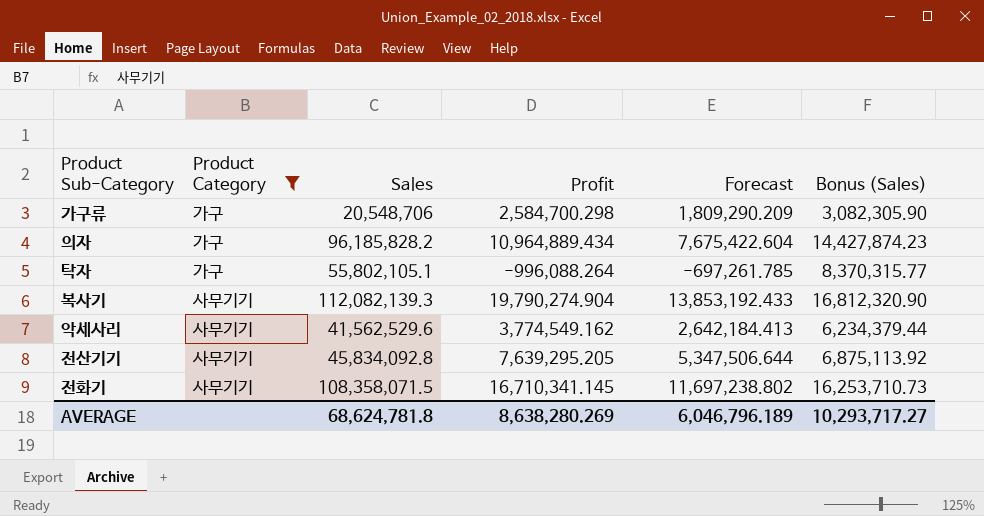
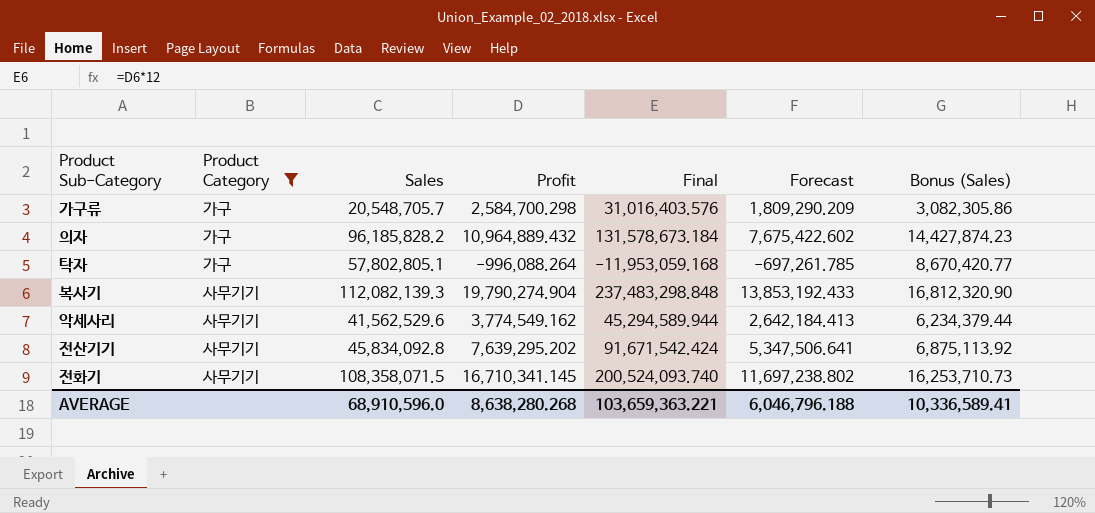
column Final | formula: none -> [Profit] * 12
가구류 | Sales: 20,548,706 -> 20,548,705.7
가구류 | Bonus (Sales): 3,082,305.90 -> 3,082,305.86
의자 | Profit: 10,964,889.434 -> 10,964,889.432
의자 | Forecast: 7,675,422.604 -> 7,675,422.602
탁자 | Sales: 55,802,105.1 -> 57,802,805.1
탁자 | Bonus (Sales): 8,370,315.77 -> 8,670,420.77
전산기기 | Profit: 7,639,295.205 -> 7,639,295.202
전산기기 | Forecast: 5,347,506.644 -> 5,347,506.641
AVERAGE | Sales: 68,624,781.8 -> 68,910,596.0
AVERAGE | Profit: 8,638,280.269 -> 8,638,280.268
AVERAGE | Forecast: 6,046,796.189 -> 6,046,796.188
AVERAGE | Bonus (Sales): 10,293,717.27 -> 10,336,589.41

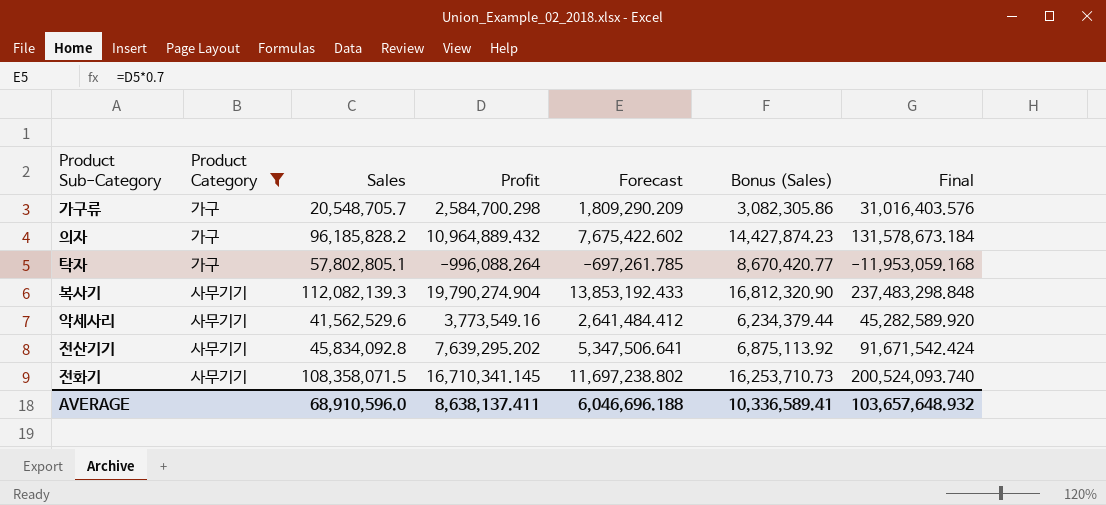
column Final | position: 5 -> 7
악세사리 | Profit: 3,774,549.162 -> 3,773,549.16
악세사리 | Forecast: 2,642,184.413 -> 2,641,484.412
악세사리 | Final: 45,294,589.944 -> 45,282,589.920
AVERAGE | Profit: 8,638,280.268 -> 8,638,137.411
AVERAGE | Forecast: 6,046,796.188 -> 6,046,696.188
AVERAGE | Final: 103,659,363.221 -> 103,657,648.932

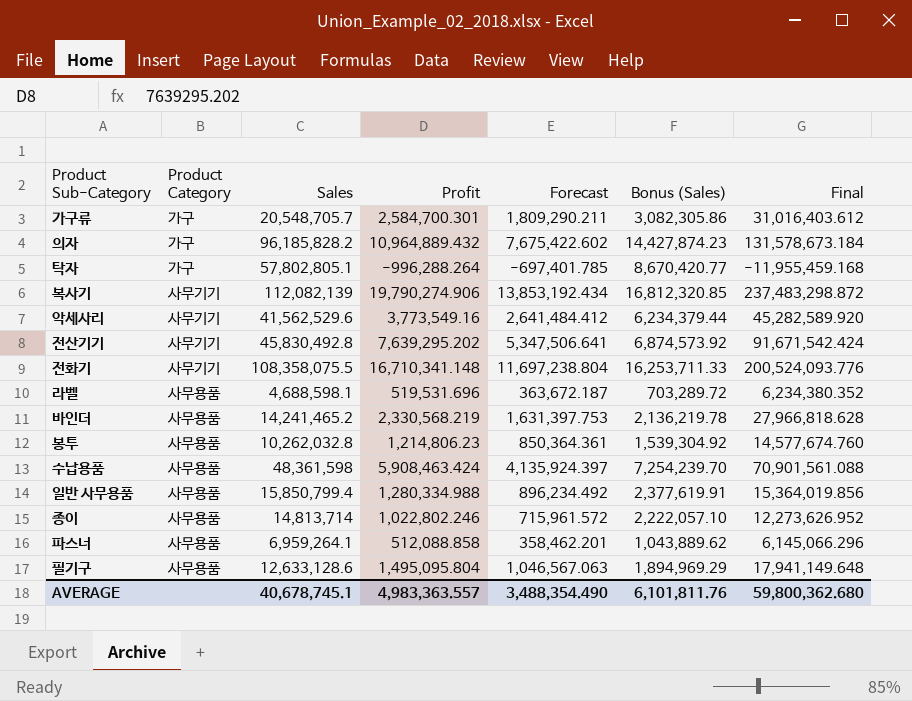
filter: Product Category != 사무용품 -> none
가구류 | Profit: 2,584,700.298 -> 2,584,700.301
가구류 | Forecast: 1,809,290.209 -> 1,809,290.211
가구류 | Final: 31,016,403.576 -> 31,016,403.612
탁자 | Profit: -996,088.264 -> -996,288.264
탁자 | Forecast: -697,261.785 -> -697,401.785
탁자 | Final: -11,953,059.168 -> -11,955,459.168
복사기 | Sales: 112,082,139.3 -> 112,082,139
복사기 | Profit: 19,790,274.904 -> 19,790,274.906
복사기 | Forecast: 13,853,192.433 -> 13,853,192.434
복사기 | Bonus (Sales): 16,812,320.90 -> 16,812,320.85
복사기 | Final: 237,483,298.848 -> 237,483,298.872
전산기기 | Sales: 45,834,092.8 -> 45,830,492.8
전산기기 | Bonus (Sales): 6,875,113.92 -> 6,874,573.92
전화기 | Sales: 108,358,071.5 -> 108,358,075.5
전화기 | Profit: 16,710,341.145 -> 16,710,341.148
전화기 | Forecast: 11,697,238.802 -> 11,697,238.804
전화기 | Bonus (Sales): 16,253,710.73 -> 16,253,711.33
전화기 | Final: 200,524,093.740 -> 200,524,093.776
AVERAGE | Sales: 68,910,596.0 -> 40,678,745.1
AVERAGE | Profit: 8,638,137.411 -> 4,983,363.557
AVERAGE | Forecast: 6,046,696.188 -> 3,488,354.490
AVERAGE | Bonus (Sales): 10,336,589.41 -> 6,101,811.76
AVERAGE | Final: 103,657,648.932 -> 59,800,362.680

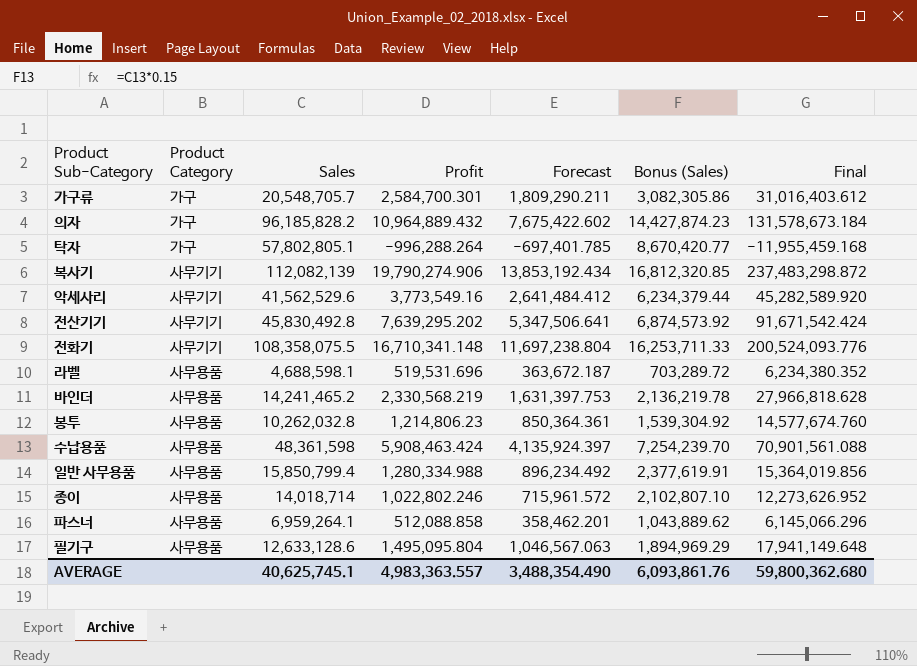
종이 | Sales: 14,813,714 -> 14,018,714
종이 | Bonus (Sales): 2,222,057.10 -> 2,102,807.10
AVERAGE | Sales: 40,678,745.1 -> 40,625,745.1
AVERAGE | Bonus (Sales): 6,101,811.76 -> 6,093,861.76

DIRECTIONS>
Output nothing but the records above, word for word, with the pictures removed.

RESPONSE TO THE TASK>
column Final | formula: none -> [Profit] * 12
가구류 | Sales: 20,548,706 -> 20,548,705.7
가구류 | Bonus (Sales): 3,082,305.90 -> 3,082,305.86
의자 | Profit: 10,964,889.434 -> 10,964,889.432
의자 | Forecast: 7,675,422.604 -> 7,675,422.602
탁자 | Sales: 55,802,105.1 -> 57,802,805.1
탁자 | Bonus (Sales): 8,370,315.77 -> 8,670,420.77
전산기기 | Profit: 7,639,295.205 -> 7,639,295.202
전산기기 | Forecast: 5,347,506.644 -> 5,347,506.641
AVERAGE | Sales: 68,624,781.8 -> 68,910,596.0
AVERAGE | Profit: 8,638,280.269 -> 8,638,280.268
AVERAGE | Forecast: 6,046,796.189 -> 6,046,796.188
AVERAGE | Bonus (Sales): 10,293,717.27 -> 10,336,589.41

column Final | position: 5 -> 7
악세사리 | Profit: 3,774,549.162 -> 3,773,549.16
악세사리 | Forecast: 2,642,184.413 -> 2,641,484.412
악세사리 | Final: 45,294,589.944 -> 45,282,589.920
AVERAGE | Profit: 8,638,280.268 -> 8,638,137.411
AVERAGE | Forecast: 6,046,796.188 -> 6,046,696.188
AVERAGE | Final: 103,659,363.221 -> 103,657,648.932

filter: Product Category != 사무용품 -> none
가구류 | Profit: 2,584,700.298 -> 2,584,700.301
가구류 | Forecast: 1,809,290.209 -> 1,809,290.211
가구류 | Final: 31,016,403.576 -> 31,016,403.612
탁자 | Profit: -996,088.264 -> -996,288.264
탁자 | Forecast: -697,261.785 -> -697,401.785
탁자 | Final: -11,953,059.168 -> -11,955,459.168
복사기 | Sales: 112,082,139.3 -> 112,082,139
복사기 | Profit: 19,790,274.904 -> 19,790,274.906
복사기 | Forecast: 13,853,192.433 -> 13,853,192.434
복사기 | Bonus (Sales): 16,812,320.90 -> 16,812,320.85
복사기 | Final: 237,483,298.848 -> 237,483,298.872
전산기기 | Sales: 45,834,092.8 -> 45,830,492.8
전산기기 | Bonus (Sales): 6,875,113.92 -> 6,874,573.92
전화기 | Sales: 108,358,071.5 -> 108,358,075.5
전화기 | Profit: 16,710,341.145 -> 16,710,341.148
전화기 | Forecast: 11,697,238.802 -> 11,697,238.804
전화기 | Bonus (Sales): 16,253,710.73 -> 16,253,711.33
전화기 | Final: 200,524,093.740 -> 200,524,093.776
AVERAGE | Sales: 68,910,596.0 -> 40,678,745.1
AVERAGE | Profit: 8,638,137.411 -> 4,983,363.557
AVERAGE | Forecast: 6,046,696.188 -> 3,488,354.490
AVERAGE | Bonus (Sales): 10,336,589.41 -> 6,101,811.76
AVERAGE | Final: 103,657,648.932 -> 59,800,362.680

종이 | Sales: 14,813,714 -> 14,018,714
종이 | Bonus (Sales): 2,222,057.10 -> 2,102,807.10
AVERAGE | Sales: 40,678,745.1 -> 40,625,745.1
AVERAGE | Bonus (Sales): 6,101,811.76 -> 6,093,861.76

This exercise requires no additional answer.